For each line below that contains the string "grain", copy that line.
START INPUT MATERIAL
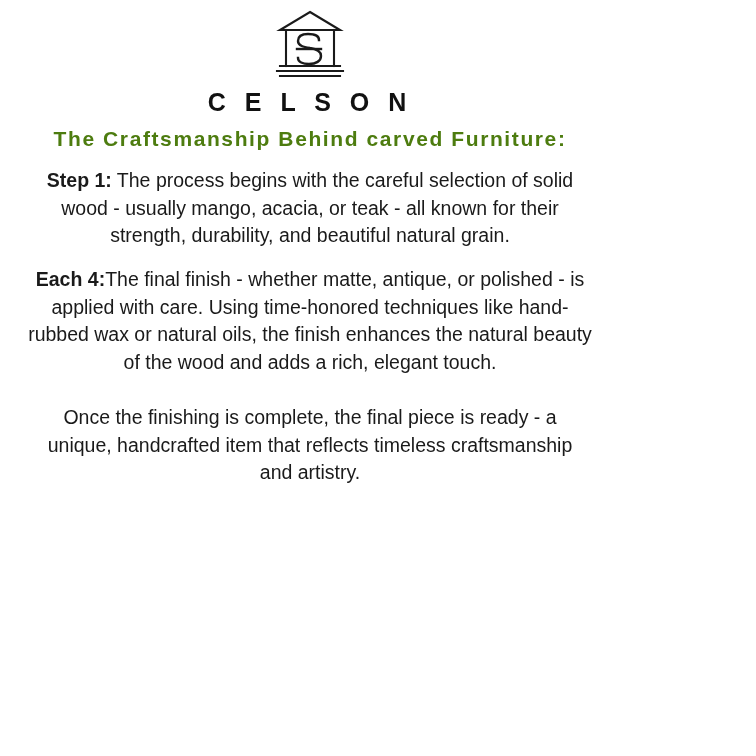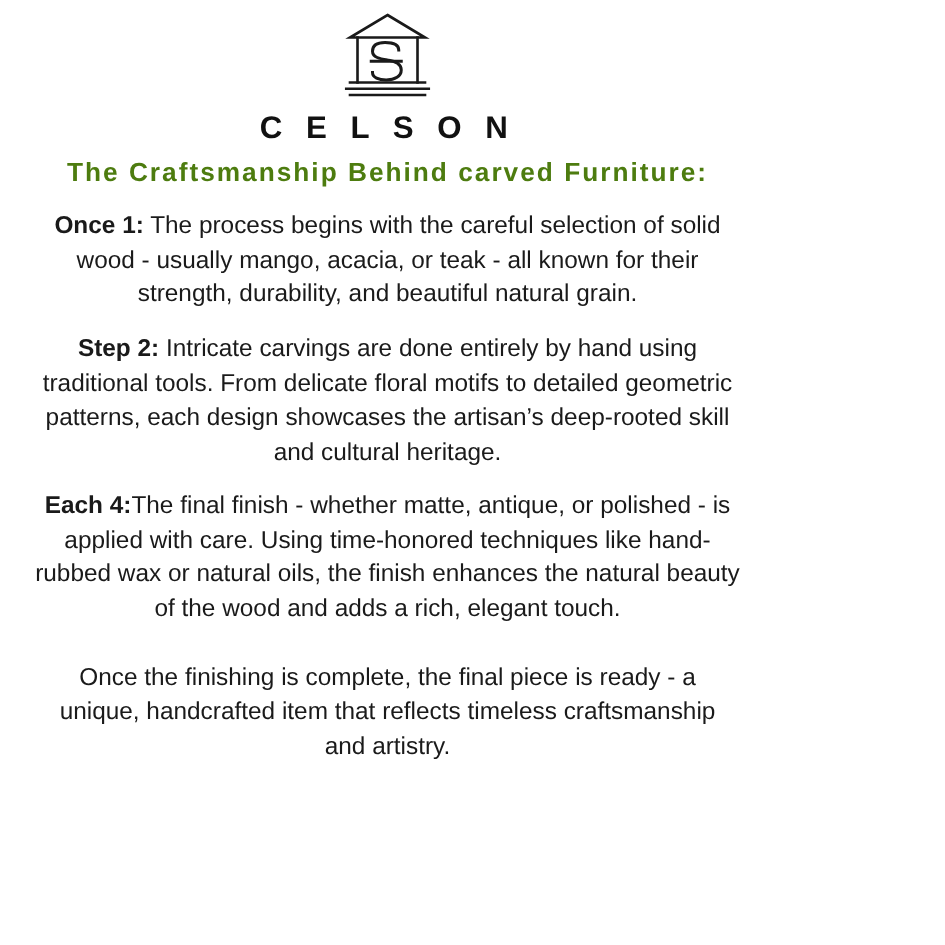--- a/index.html
+++ b/index.html
@@ -88,26 +88,23 @@
       </g>
     </svg>
   </span>
 
   <div class="brand">C E L S O N</div>
 
   <h1 class="headline">The Craftsmanship Behind carved Furniture:</h1>
 
 
   <p class="para">
-    <span class="step-label">Once 1:</span><span> The process begins with the careful selection of solid wood - usually mango, acacia, or teak - all known for their strength, durability, and beautiful natural grain.</span>
+    <span class="step-label">Step 1:</span><span> The process begins with the careful selection of solid wood - usually mango, acacia, or teak - all known for their strength, durability, and beautiful natural grain.</span>
   </p>
 
-  <p class="para tight">
-    <span class="step-label">Step 2:</span><span> Intricate carvings are done entirely by hand using traditional tools. From delicate floral motifs to detailed geometric patterns, each design showcases the artisan’s deep-rooted skill and cultural heritage.</span>
-  </p>
 
 
   <p class="para tight">
     <span class="step-label">Each 4:</span><span>The final finish - whether matte, antique, or polished - is applied with care. Using time-honored techniques like hand-rubbed wax or natural oils, the finish enhances the natural beauty of the wood and adds a rich, elegant touch.</span>
   </p>
 
   <p class="closing">Once the finishing is complete, the final piece is ready - a unique, handcrafted item that reflects timeless craftsmanship and artistry.</p>
 
 </div>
END INPUT MATERIAL
TASK RESPONSE>
-    <span class="step-label">Once 1:</span><span> The process begins with the careful selection of solid wood - usually mango, acacia, or teak - all known for their strength, durability, and beautiful natural grain.</span>
+    <span class="step-label">Step 1:</span><span> The process begins with the careful selection of solid wood - usually mango, acacia, or teak - all known for their strength, durability, and beautiful natural grain.</span>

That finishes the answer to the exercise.